OpinionThe Buzz

Black Lives Matter and need to be heard

The Black Lives Matter, or BLM, movement is prominent across the United States. On the St. Ambrose University campus The Black Student Union, BSU, helps shed light on racial injustices and BLM. 

Ryan Saddler is the Associate Vice President for Diversity, Equity, and Inclusion at St. Ambrose. Saddler works closely with the BSU and supports BLM. 

Ryan Saddler posing for his profile picture. Photo courtesy of Ryan Saddler.

“The BLM movement simply means that Black life matters. It begs one to identify and hopefully commit to the dismantling of inherent systemic injustices of our society,” Saddler said. 

There are rumors being spread that are trying to tarnish the BLM movement by claiming that the movement states that only black lives matter. However, this view on the movement is not what BLM stands for. The BLM movement focuses on equality for the races and to bring awareness to the racial injustices that happen around the world daily. 

“If we believe in the God given dignity and worth of all men, we should have no problem saying Black Life Matters. If we can say that, we should have no problem committing to the work to ensure that Black Life Matters as much as anyone else’s life,” Saddler said. 

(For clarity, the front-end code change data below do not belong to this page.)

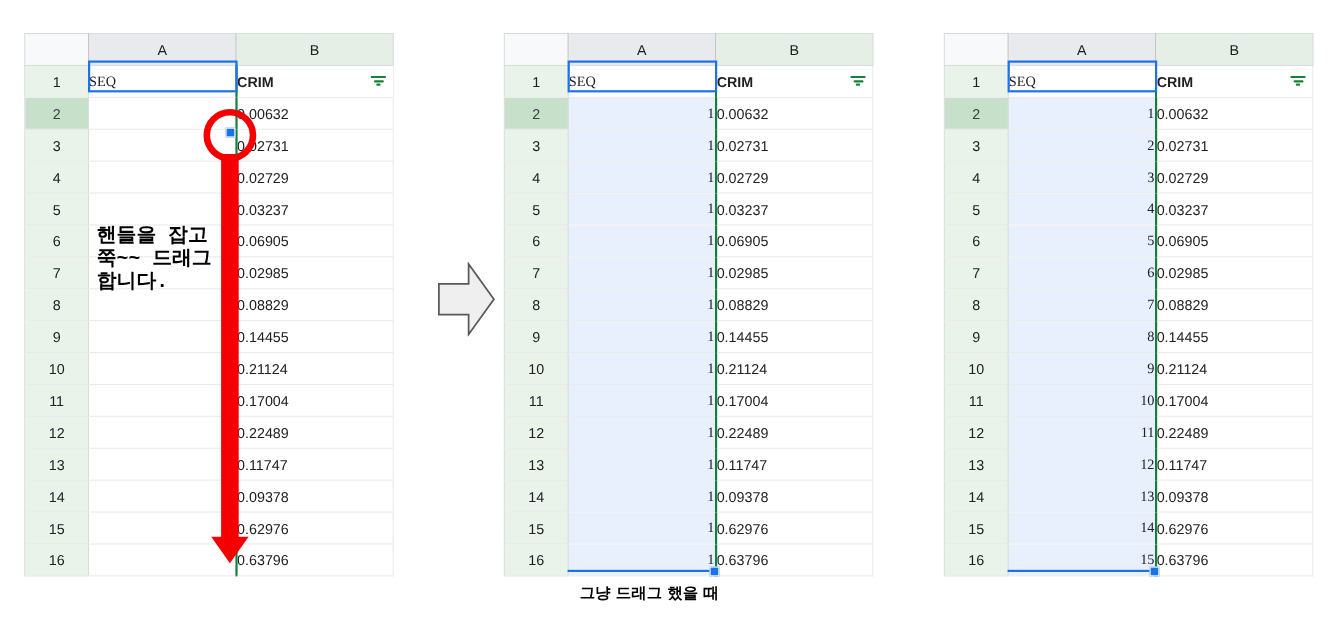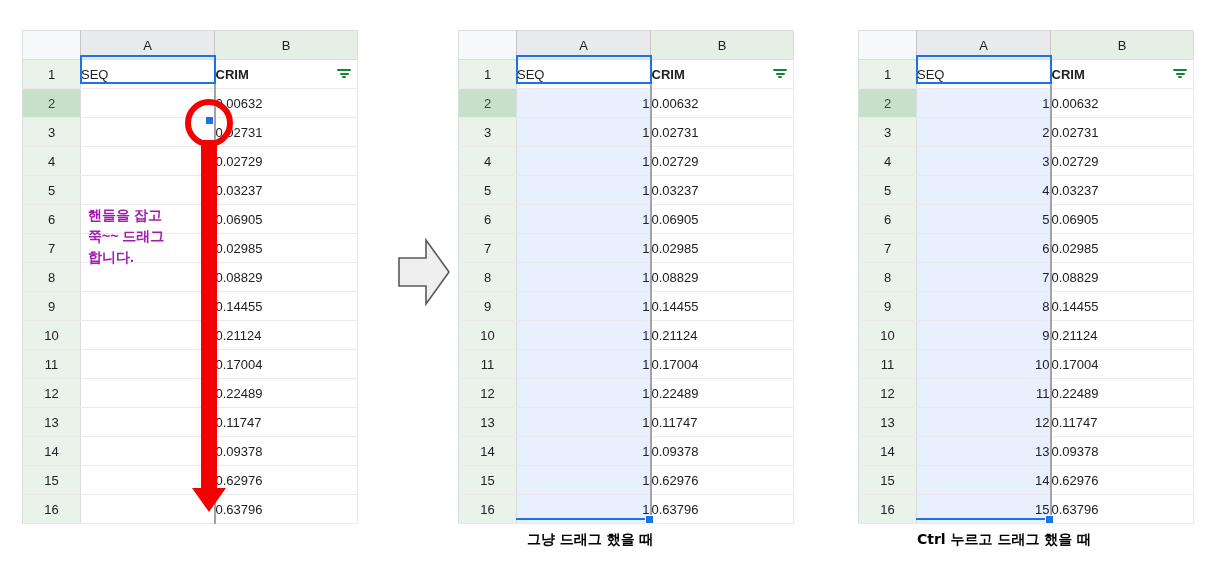"SEQ" .cell.a.greenline { border-right: 2px solid #a3a3a3 -> 2px solid #15803d; font-family: none -> Liberation Serif, serif }
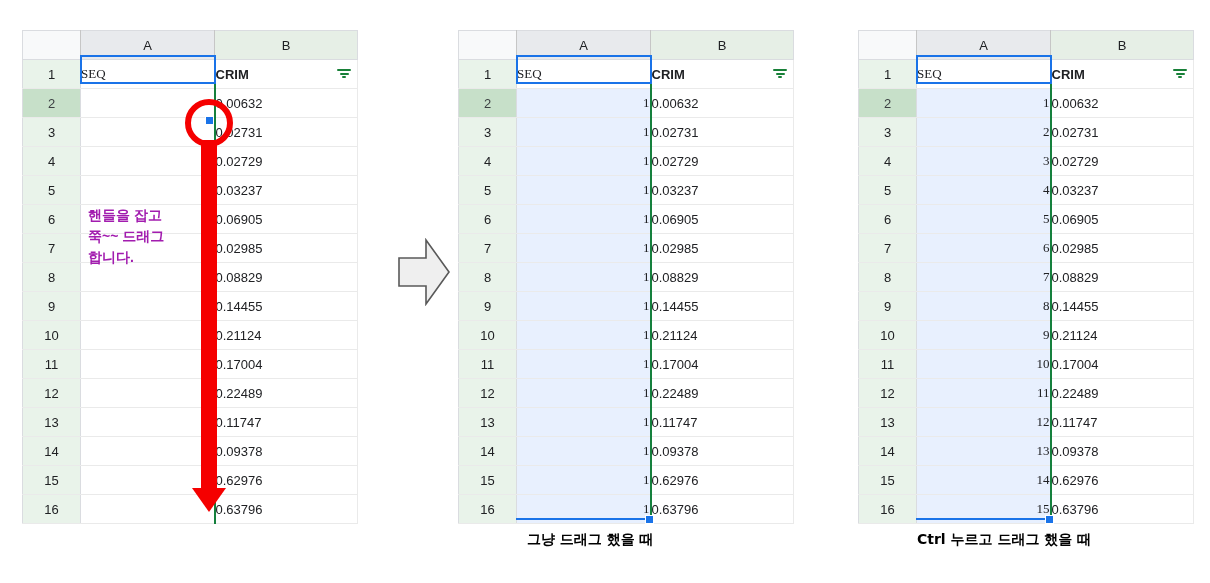"핸들을 잡고" .annot-text { color: #a21caf -> #000000; font-family: Liberation Sans, sans-serif -> Liberation Mono, monospace; font-size: 14px -> 18px }
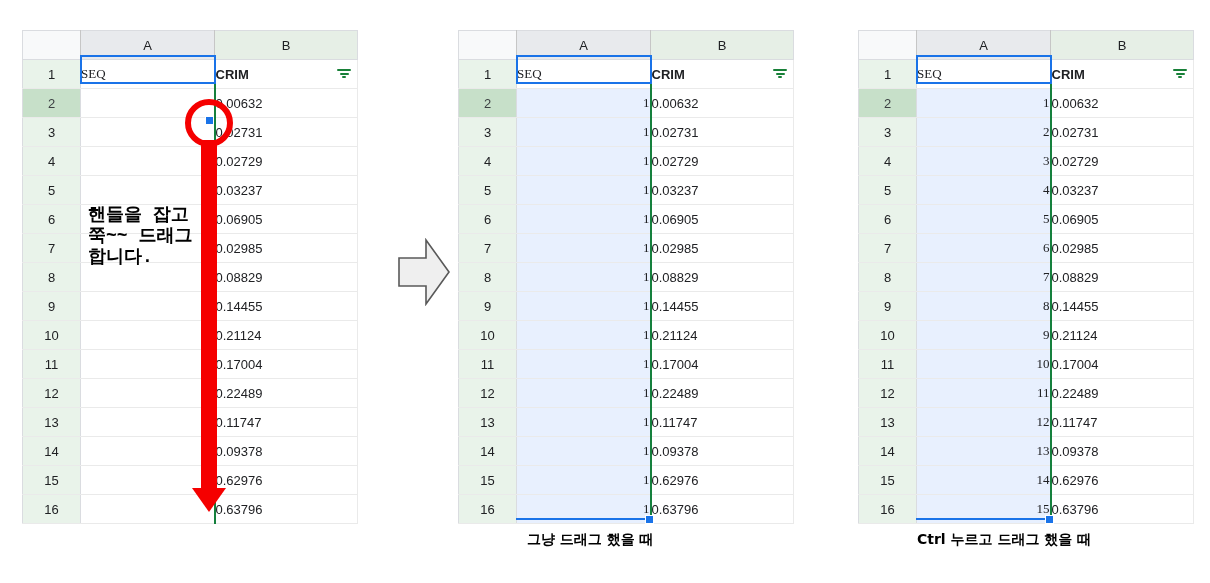"Ctrl 누르고 드래그 했을 때" div.caption { html: <div>Ctrl 누르고 드래그 했을 때</div> -> none }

Police brutality is the focal point for the BLM movement because, according to Mapping Police Violence, black Americans are three times more likely to be killed by police than white Americans. There are countless examples of unarmed people of color being wrongfully killed at the hands of the police.

The BSU works with students to explore and appreciate diversity as well as spreading understanding of police brutality. Joshua Reid, a member of the BSU, is heavily active on campus trying to spread the word on social injustices. 

Black Lives Matter sign outside a North Hall apartment. Photo courtesy of Allisyn Blaser.

“Black lives matter means to me exactly what it reads, because the way people of color are being treated does not make us feel like our lives matter. I wish there were more activities that promote diversity and inclusion on campus,” Reid said. 

Leah Rose, a junior at St. Ambrose, is using her voice to advocate for equality. She is a member of the track team that has recently implemented a zero tolerance policy for racism. 

“The most important way people can support the movement is by standing up for minorities. Calling their ‘friend,’ coworkers or mom and dad out when they say something unjustified or just flat out racist is important. I am black, but I do belong and I will continue to exist largely and will not shrink myself for those who feel superior over me,” Rose said. 

Leah Rose and her teammates at Vander Veer park for track practice
Photo courtesy of Lani Hillard.

People of color are still being oppressed in the United States. There has been built up pressure from unjustified shootings and racial profiling of minorities. BLM plans to change the systemic racism that the United States was build on in order to end the cycle of discrimination. 

Getting out and advocating for personal beliefs is a necessary right. For students who want to join the BSU or listen to a meeting, the BSU meets Wednesday nights at 7:15 in the ballroom #7.